Exercise details: Transcribe the listing below word for word but skip its images.

Provided material:
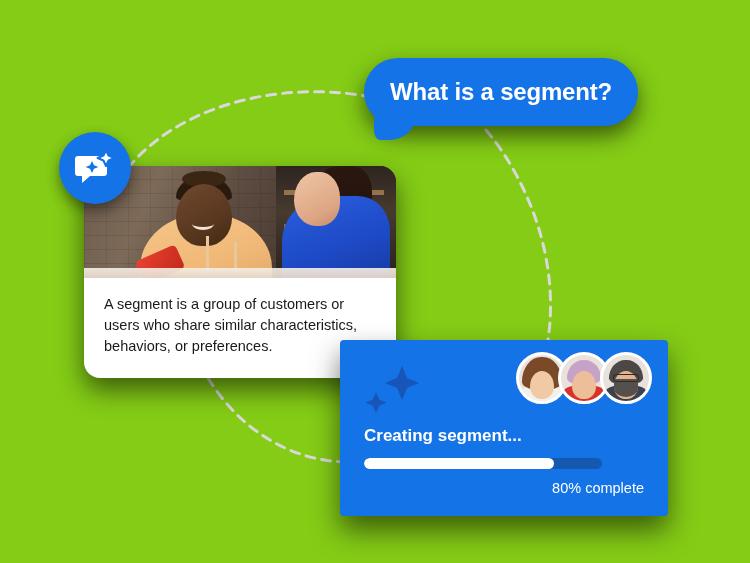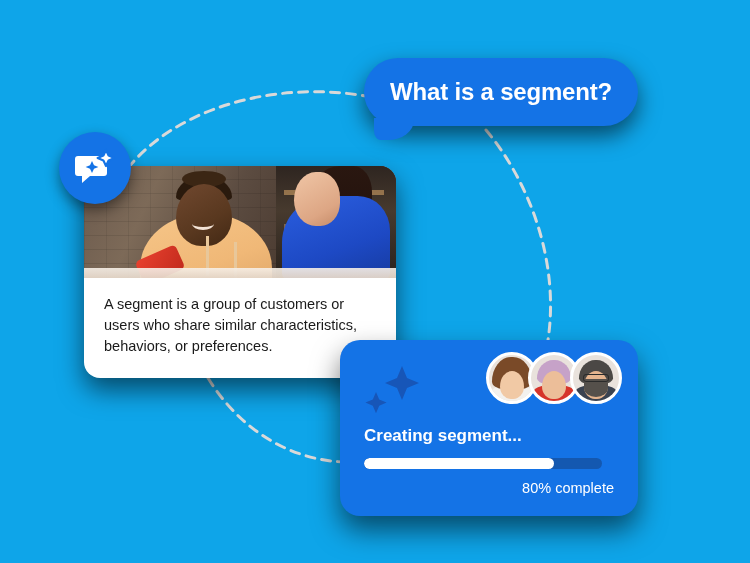"What is a segment?" .stage { background: #0ea5e9 -> #84cc16 }
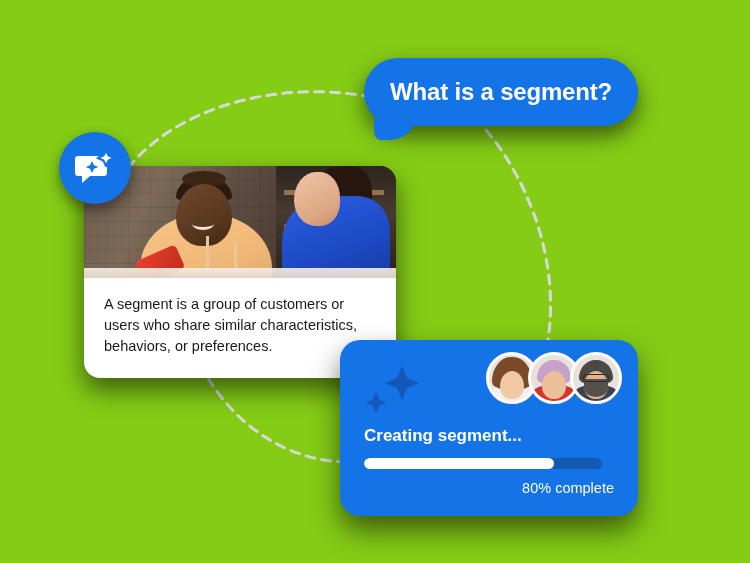"Creating segment..." .progress-card { border-radius: 20px -> 4px; width: 298px -> 328px }
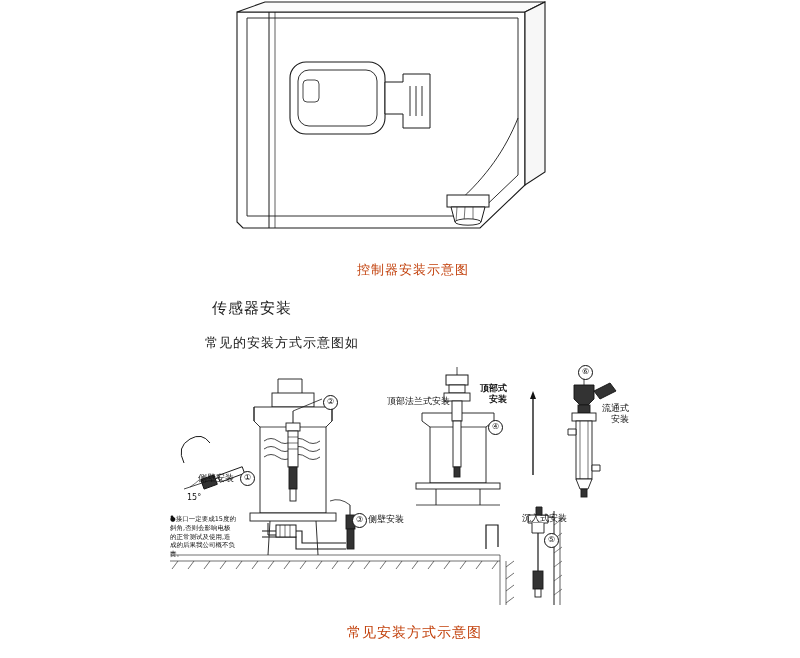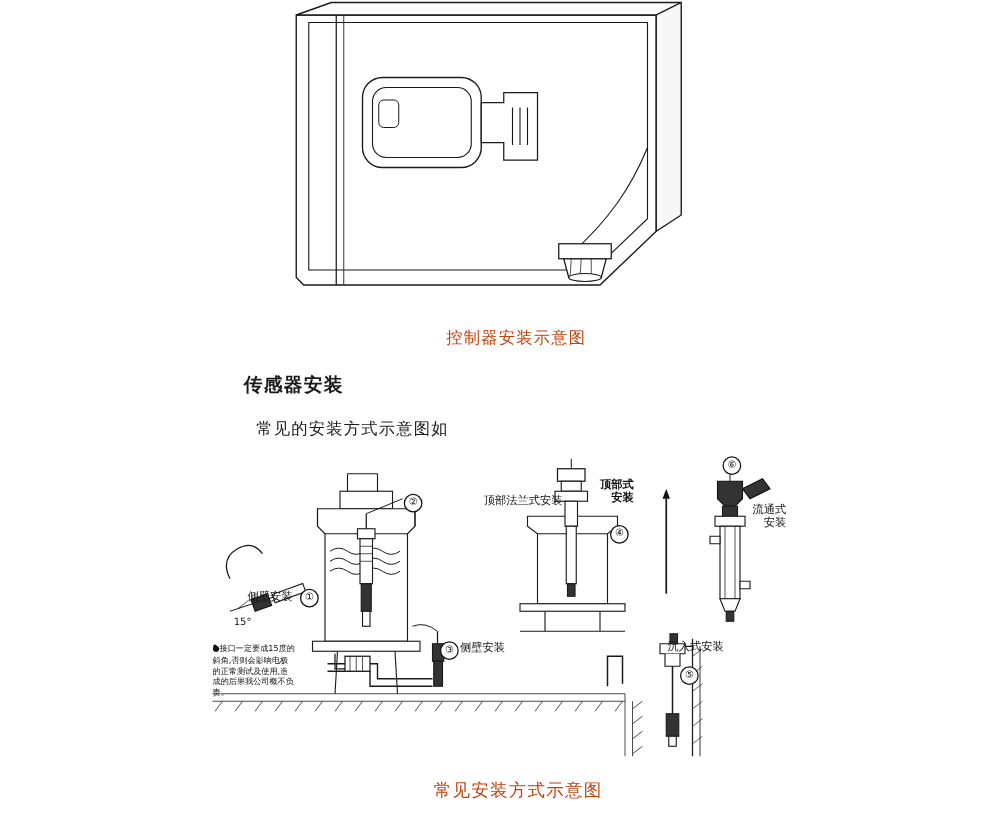"传感器安装" #section-heading { font-weight: bold -> normal; left: 195px -> 212px }
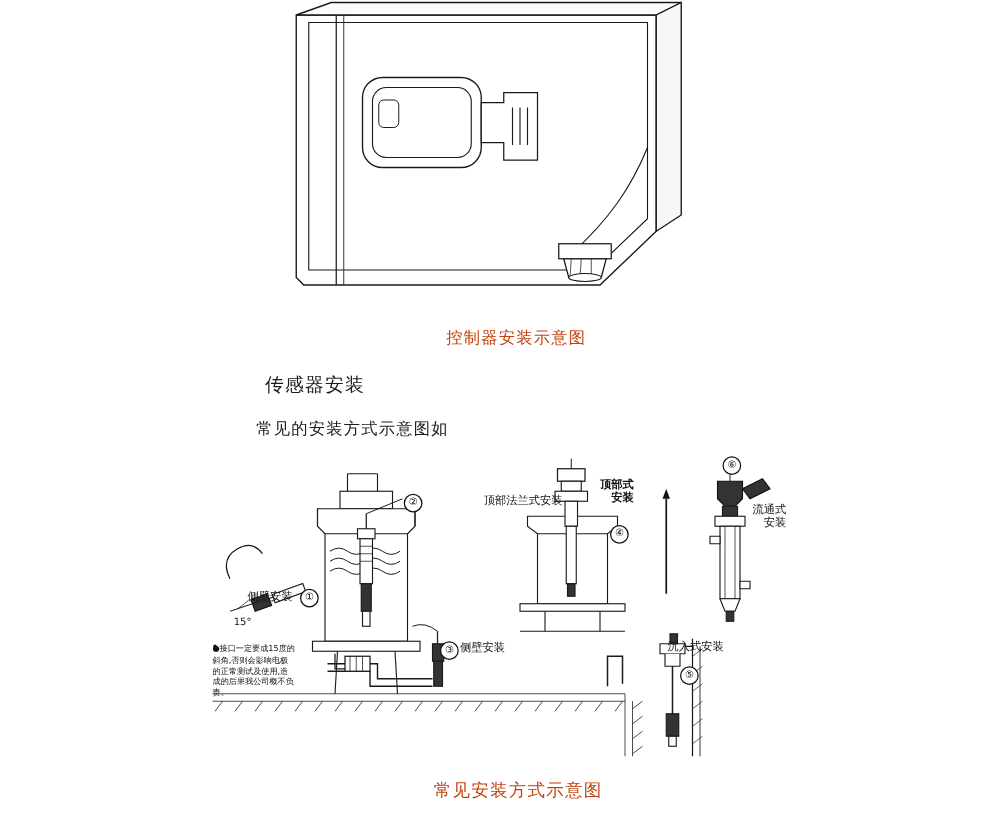"沉入式安装" div.diag-label { left: 384px -> 372px }
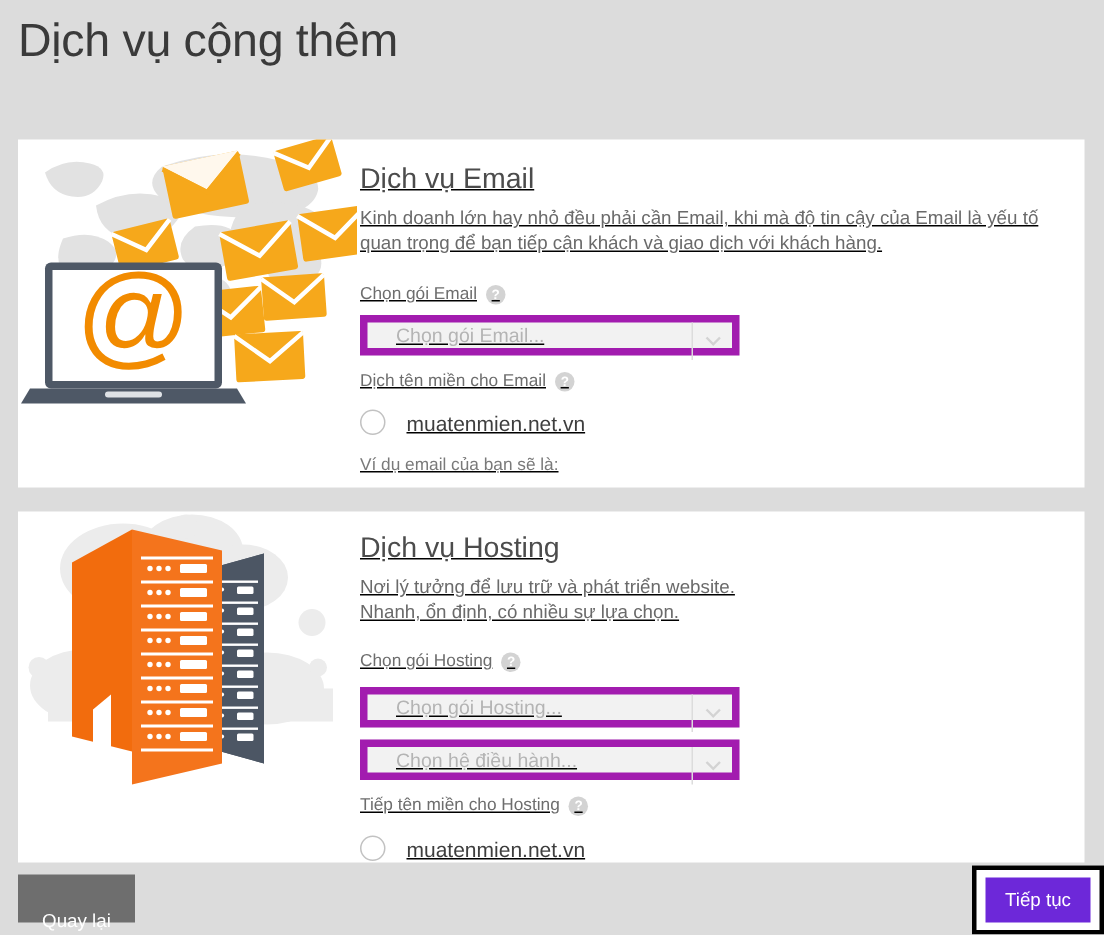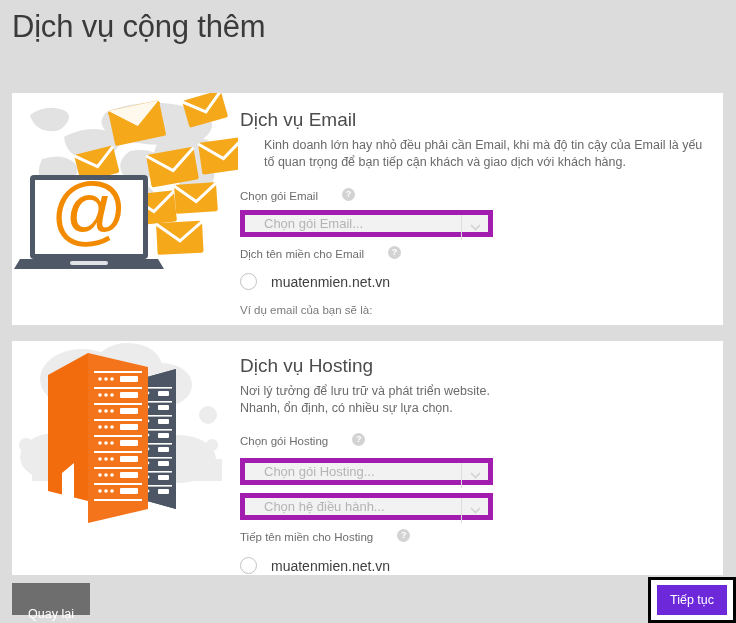"Dịch vụ Email" .content { text-decoration: none -> underline }
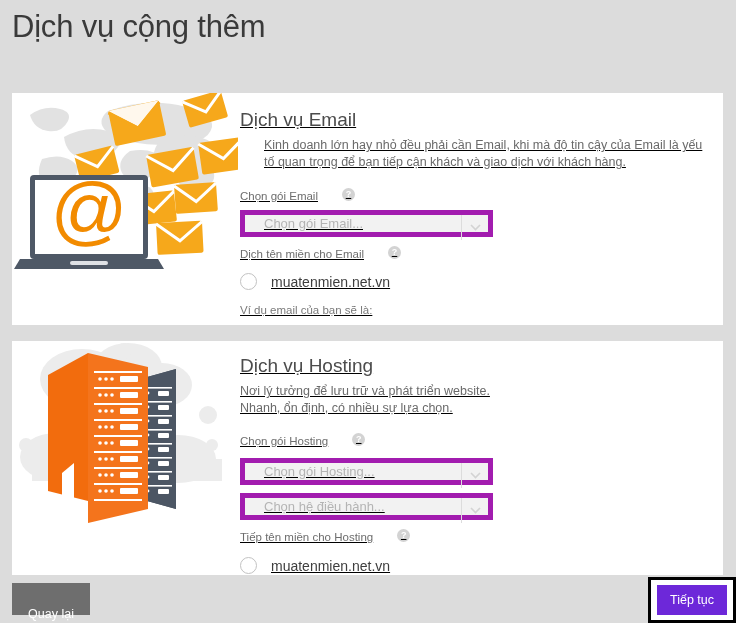"Kinh doanh lớn hay nhỏ" div.svc-desc { margin-left: 24px -> none }
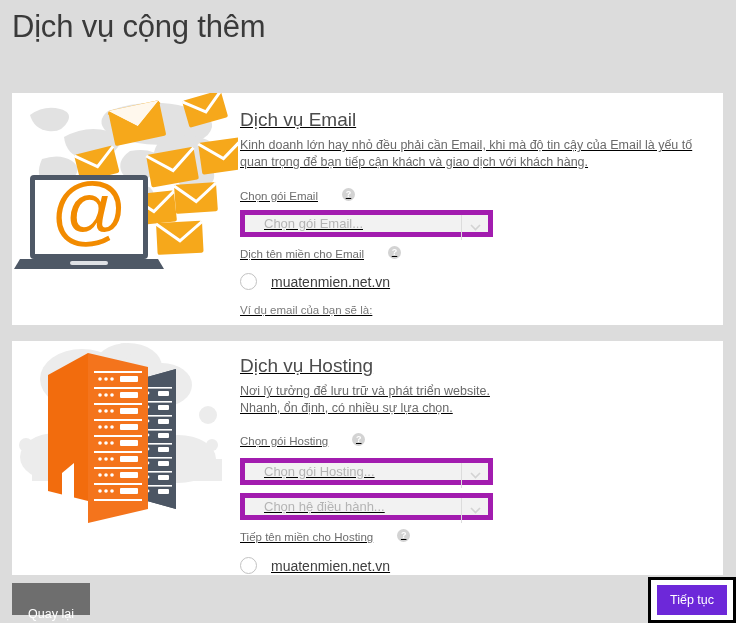"Chọn gói Email" .field-label { align-items: none -> center; gap: 24px -> 6px }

Task result:
"What is a segment?" .stage { background: #0ea5e9 -> #84cc16 }
"Creating segment..." .progress-card { border-radius: 20px -> 4px; width: 298px -> 328px }
"传感器安装" #section-heading { font-weight: bold -> normal; left: 195px -> 212px }
"沉入式安装" div.diag-label { left: 384px -> 372px }
"Dịch vụ Email" .content { text-decoration: none -> underline }
"Kinh doanh lớn hay nhỏ" div.svc-desc { margin-left: 24px -> none }
"Chọn gói Email" .field-label { align-items: none -> center; gap: 24px -> 6px }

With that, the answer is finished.